Even if you disable it you can use it explicitly using the @Cacheable annotation.

The second is the Persistence Context Cache. This is an isolated cache (L1) that services operations within an EntityManager. This cache level is existing in your application. This cache is the key to avoid this behavior from the EclipseLink provider.

You call two different times your repository methods. To make use of the L1 cache this calls have to use the same EntityManager. In your case you are using different EntityManagers.
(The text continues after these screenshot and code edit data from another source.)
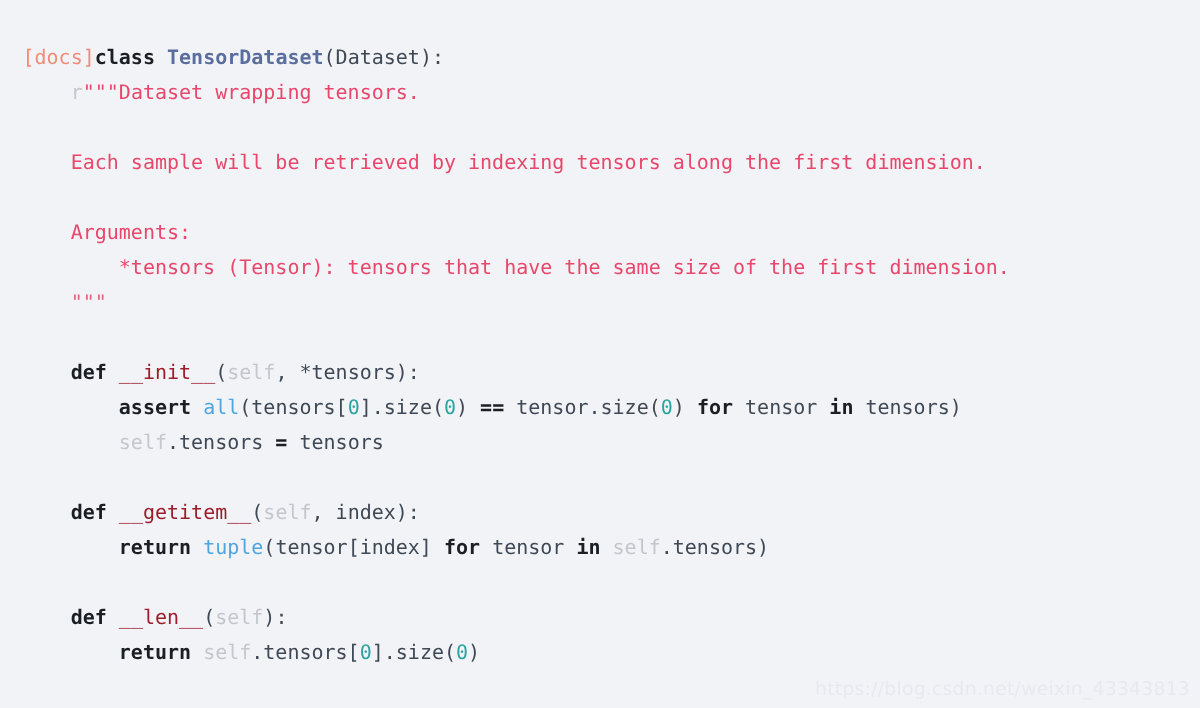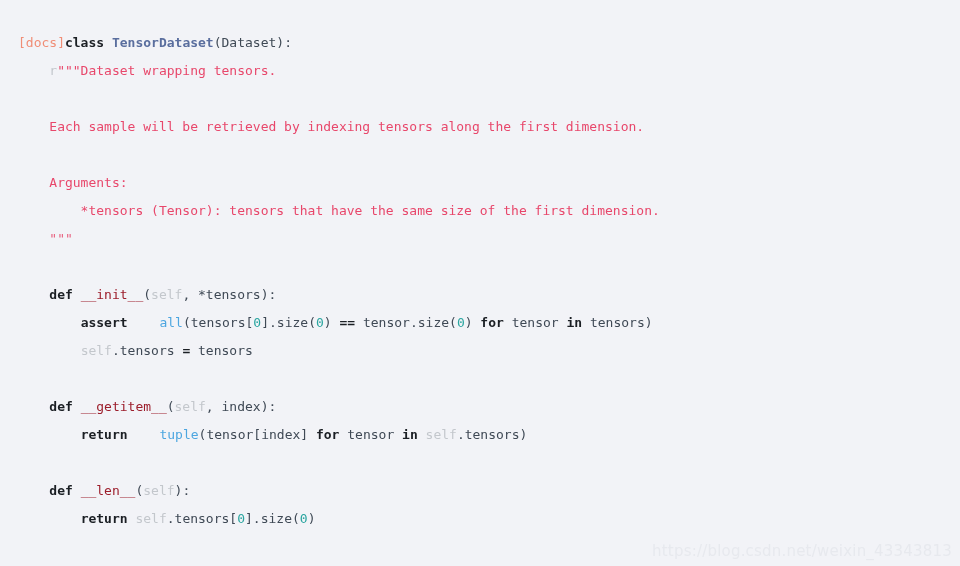--- a/index.html
+++ b/index.html
@@ -25,7 +25,7 @@
 
   .code-block {
     font-family: "DejaVu Sans Mono", "Liberation Mono", monospace;
-    font-size: 13px;
+    font-size: 16px;
     line-height: 28px;
     white-space: pre;
     color: #404a55;

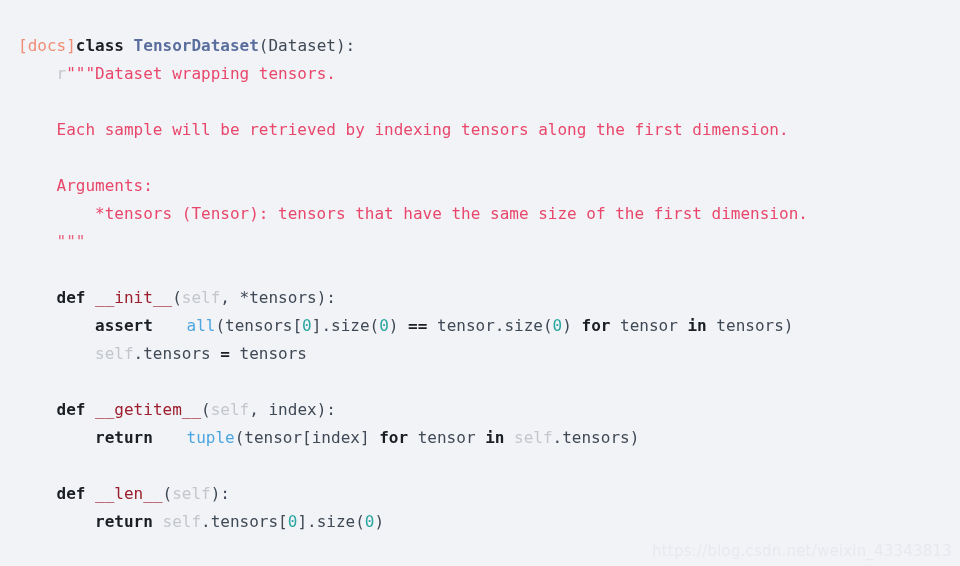--- a/index.html
+++ b/index.html
@@ -46,7 +46,7 @@
   .tok-plain     { color: #3f4955; }
   .tok-string    { color: #e8476b; }
   .tok-string-dim{ color: #e8607f; }
-  .tok-builtin   { color: #4da6e0; margin-left: 24px; }
+  .tok-builtin   { color: #4da6e0; }
   .tok-self      { color: #c3c7cc; }
   .tok-num       { color: #2aa5a0; }
   .tok-op        { color: #1b1f24; font-weight: bold; }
Below an example to use the same EntityManger for your two different repository calls.

@Service
public class MyEnityService {

    @Transactional
    public Boolean create() {
        int id = 5; // This id is existing in my database.
        Person Person = personRepository.findOne(id);
        // SQL: One SELECT is executed. This is normal AND CACHED FROM YOUR ENTITY MANAGER.

        person.setFirstName("aNewFirstName");

        personRepository.saveAndFlush(person);
        // SQL: ONLY ONE update is executed. NOTHING ELSE.

        return true;
    }
}

Be carefull, the @Transactional annotation is not working on a Controller method. You have to use a service for this.